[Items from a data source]
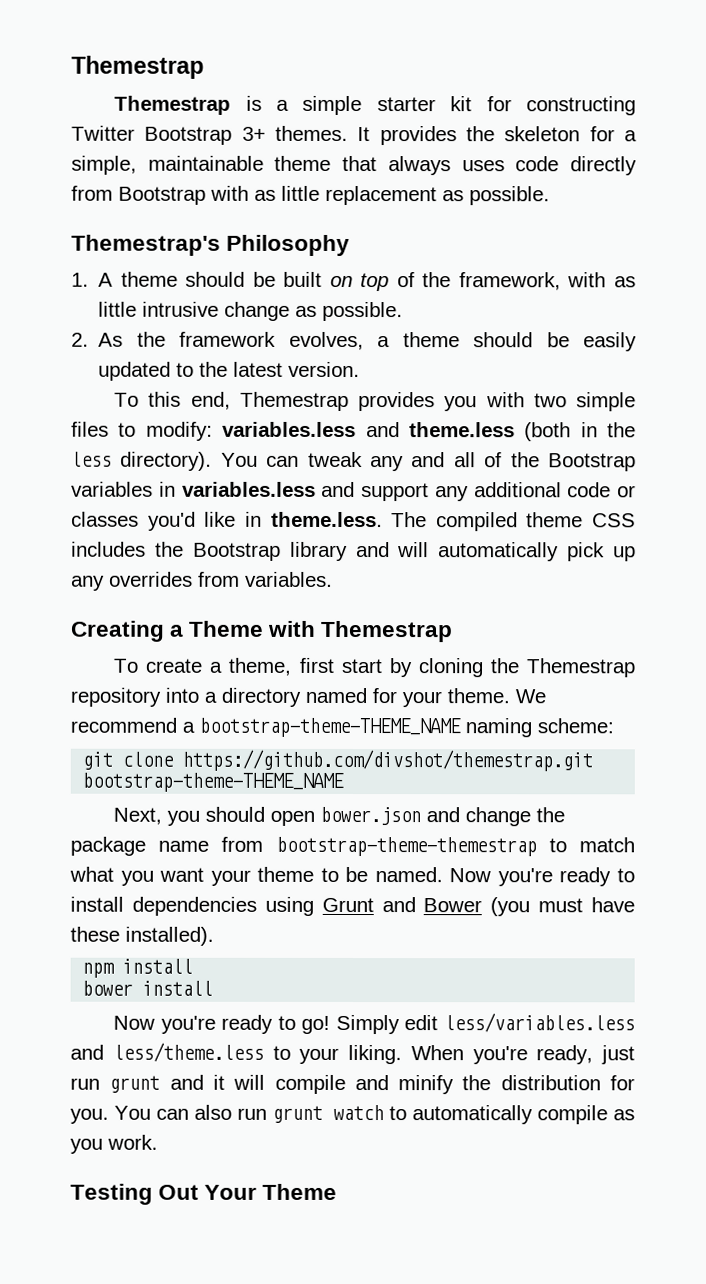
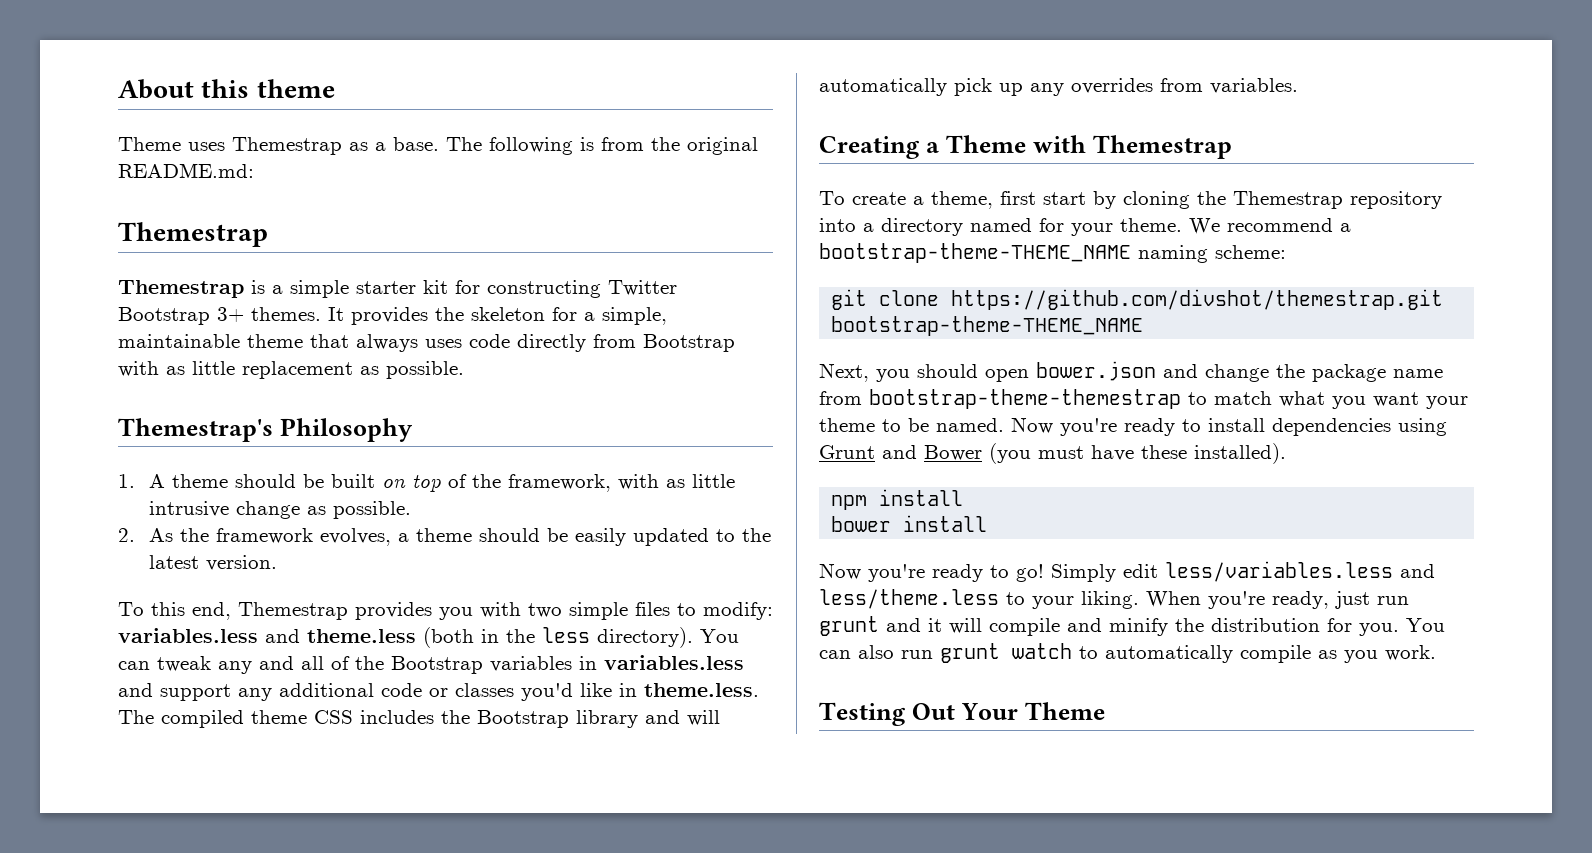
(71, 67) none -> [118,79,335,99] [118,137,758,155] [118,163,254,178] About this theme // Theme uses Themestrap as a base. The following is from the original README.md: //

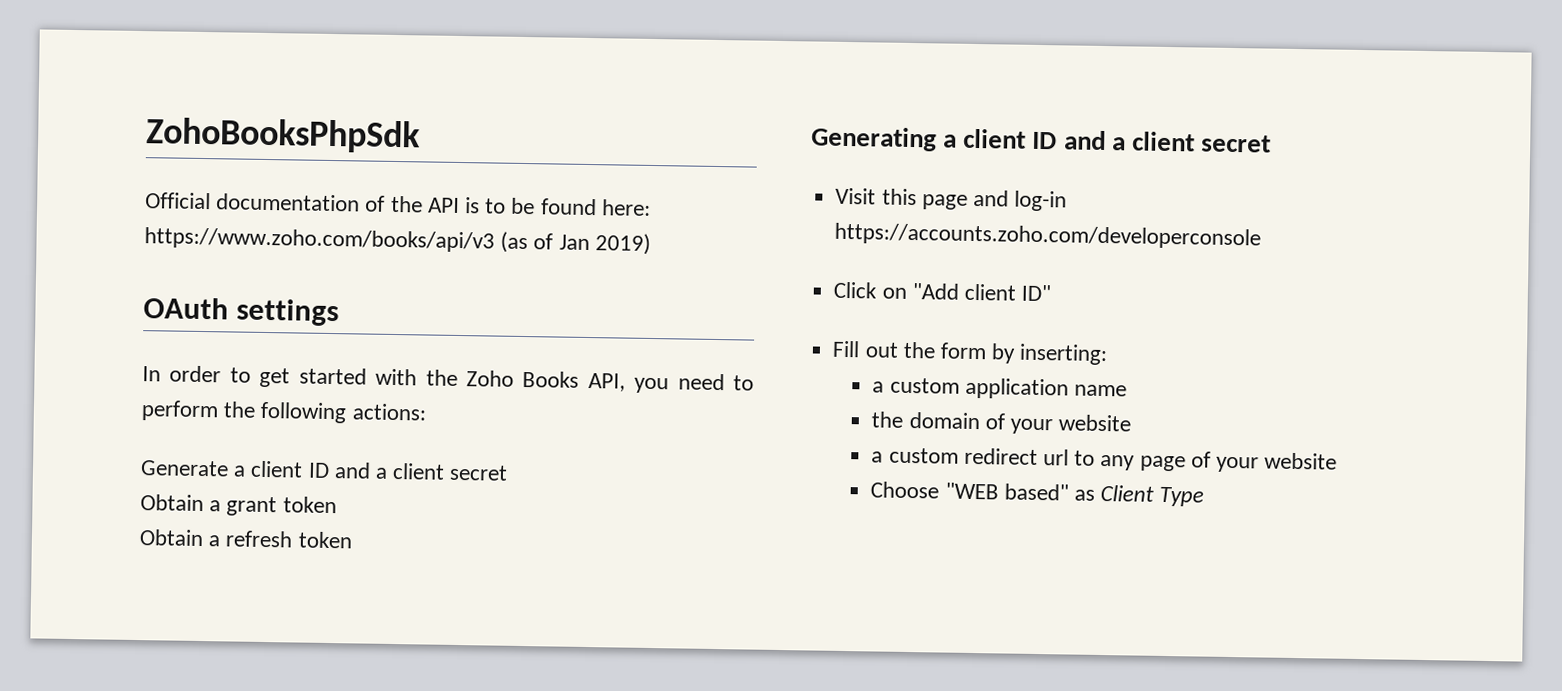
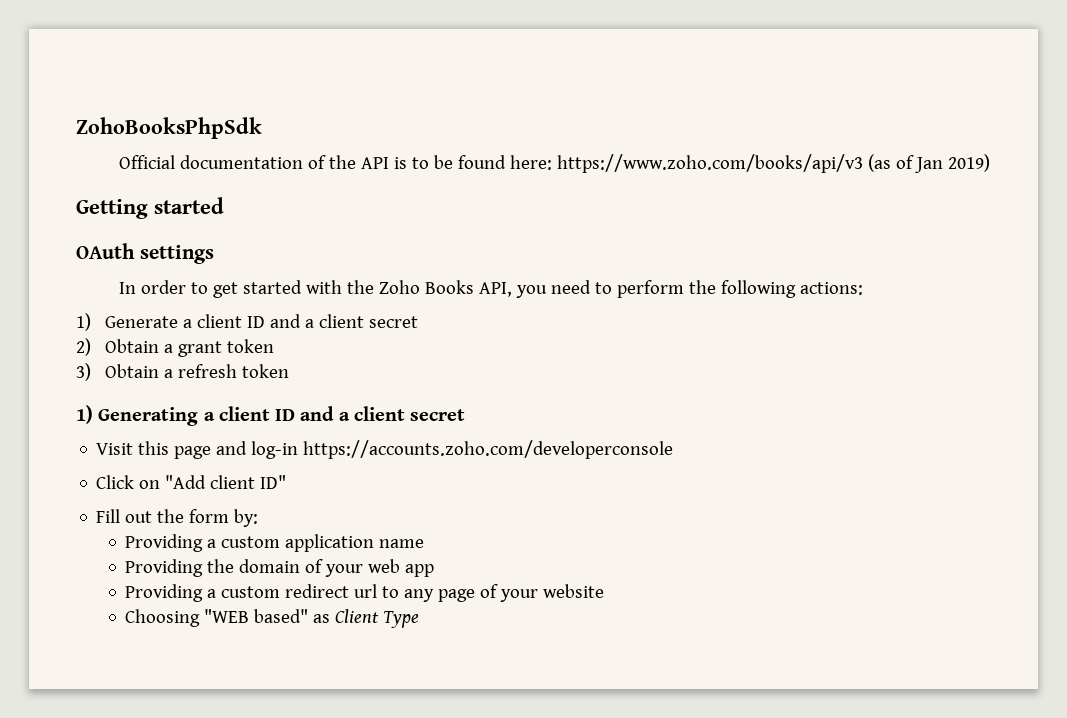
(651, 244) none -> [76,197,224,219] // Getting started
(427, 412) none -> [76,313,91,331] 1)
(509, 472) none -> [76,338,91,356] 2)
(337, 505) none -> [76,363,91,381] 3)
(353, 540) none -> [76,405,93,424] 1)
[991,343,1109,366] by inserting: // -> [234,509,259,527] [125,534,204,552] by: // Providing
(1127, 390) none -> [125,559,204,577] Providing
[1058,414,1132,432] website // -> [368,559,435,577] [125,584,204,602] web app // Providing
[870,481,940,499] Choose -> [125,609,201,627] Choosing

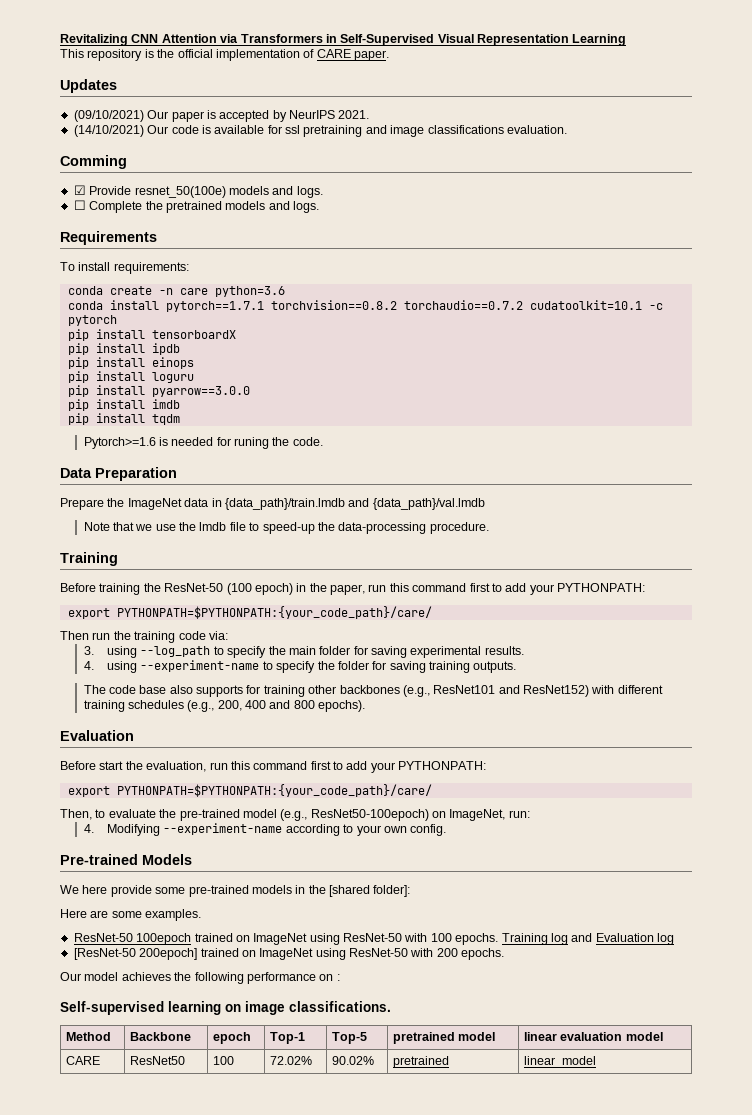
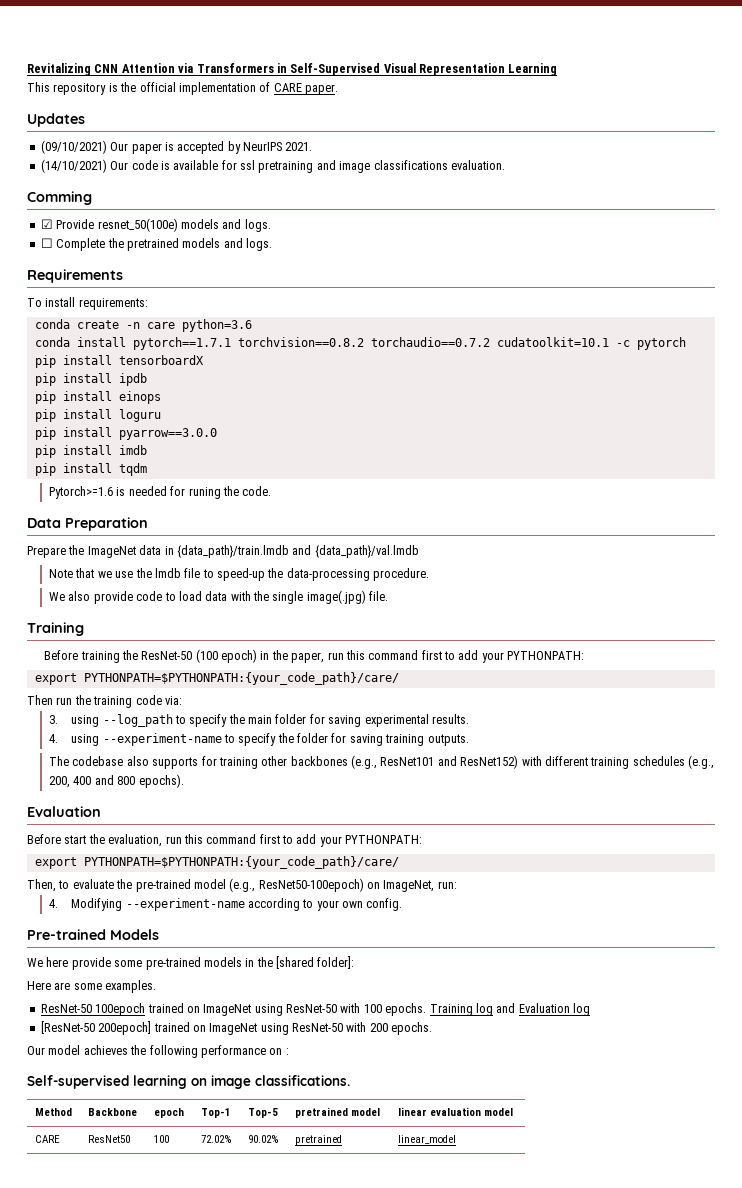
(489, 528) none -> [49,590,389,604] // We also provide code to load data with the single image(.jpg) file.
[108,685,167,694] code base -> [72,756,124,766] codebase

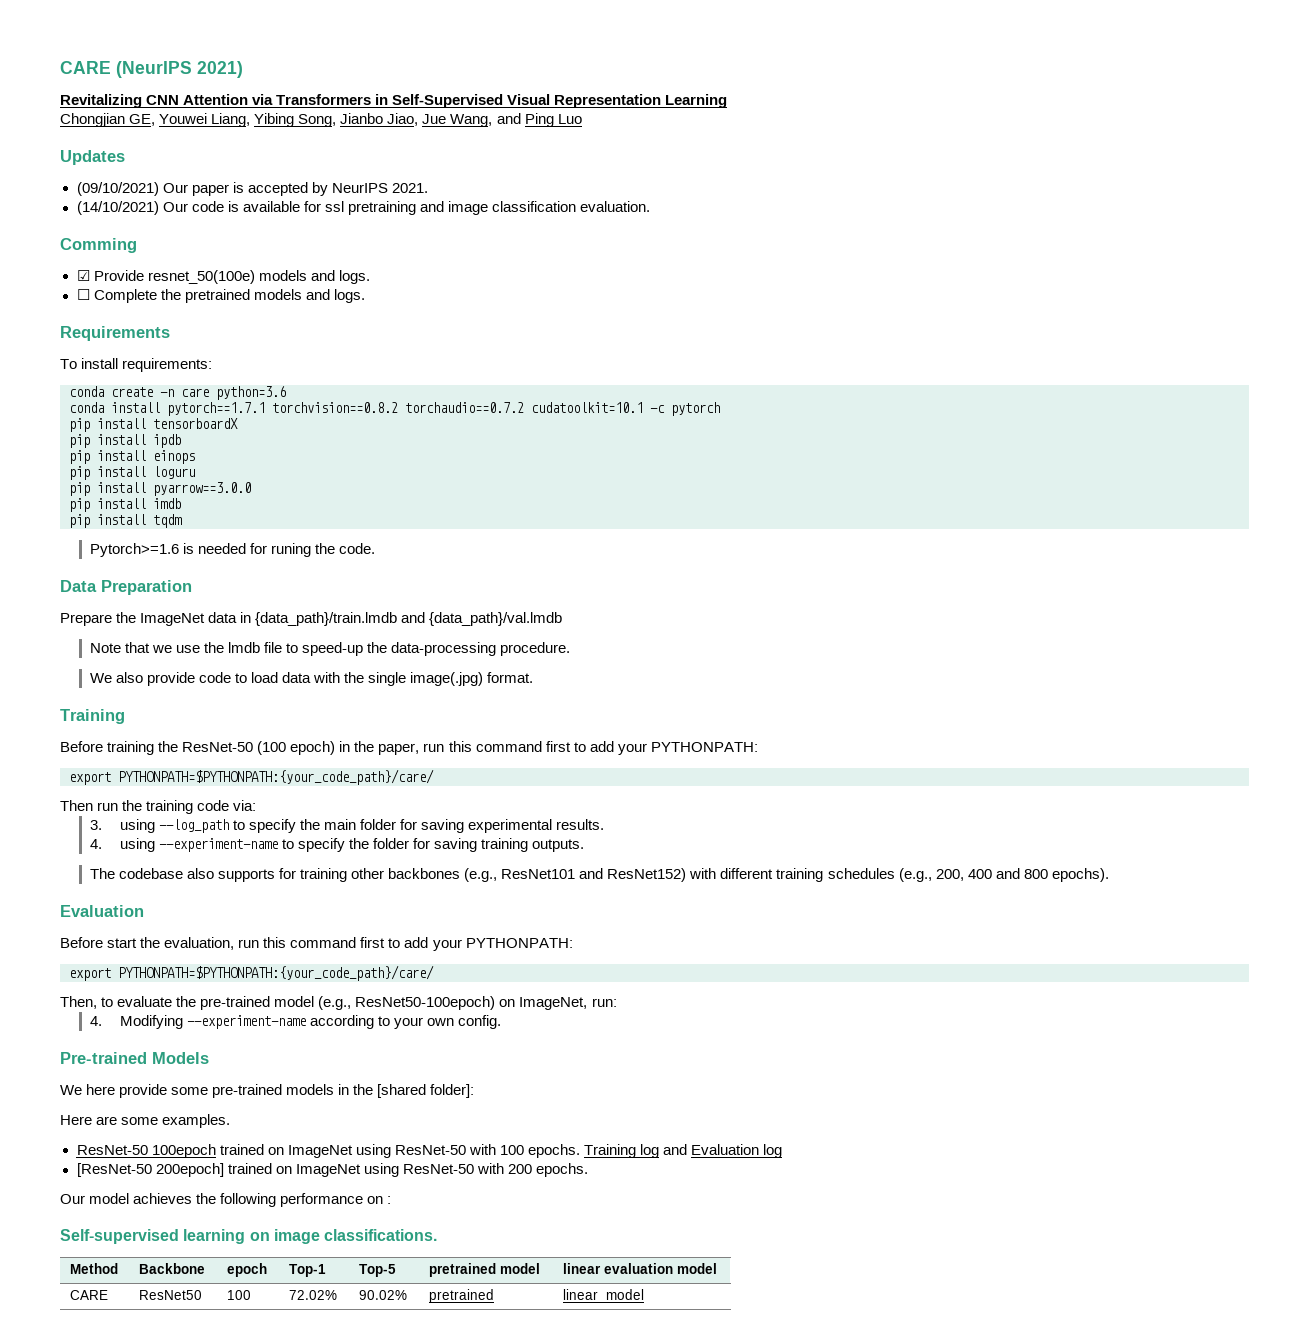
(27, 69) none -> [60,61,243,78] CARE (NeurIPS 2021) //
[27,82,338,95] This repository is the official implementation of CARE paper. -> [60,113,582,127] Chongjian GE, Youwei Liang, Yibing Song, Jianbo Jiao, Jue Wang, and Ping Luo
[373,160,448,170] classifications -> [492,201,576,212] classification
[369,591,389,601] file. -> [487,672,534,683] format.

**YOUR TASK:** In the data above, start at the line holding "(651, 244) none" and stop after the line holding "[27,82,338,95] This repository"; write out those lines exactly, without pictures.

**PROBLEM SOLUTION:**
(651, 244) none -> [76,197,224,219] // Getting started
(427, 412) none -> [76,313,91,331] 1)
(509, 472) none -> [76,338,91,356] 2)
(337, 505) none -> [76,363,91,381] 3)
(353, 540) none -> [76,405,93,424] 1)
[991,343,1109,366] by inserting: // -> [234,509,259,527] [125,534,204,552] by: // Providing
(1127, 390) none -> [125,559,204,577] Providing
[1058,414,1132,432] website // -> [368,559,435,577] [125,584,204,602] web app // Providing
[870,481,940,499] Choose -> [125,609,201,627] Choosing

(489, 528) none -> [49,590,389,604] // We also provide code to load data with the single image(.jpg) file.
[108,685,167,694] code base -> [72,756,124,766] codebase

(27, 69) none -> [60,61,243,78] CARE (NeurIPS 2021) //
[27,82,338,95] This repository is the official implementation of CARE paper. -> [60,113,582,127] Chongjian GE, Youwei Liang, Yibing Song, Jianbo Jiao, Jue Wang, and Ping Luo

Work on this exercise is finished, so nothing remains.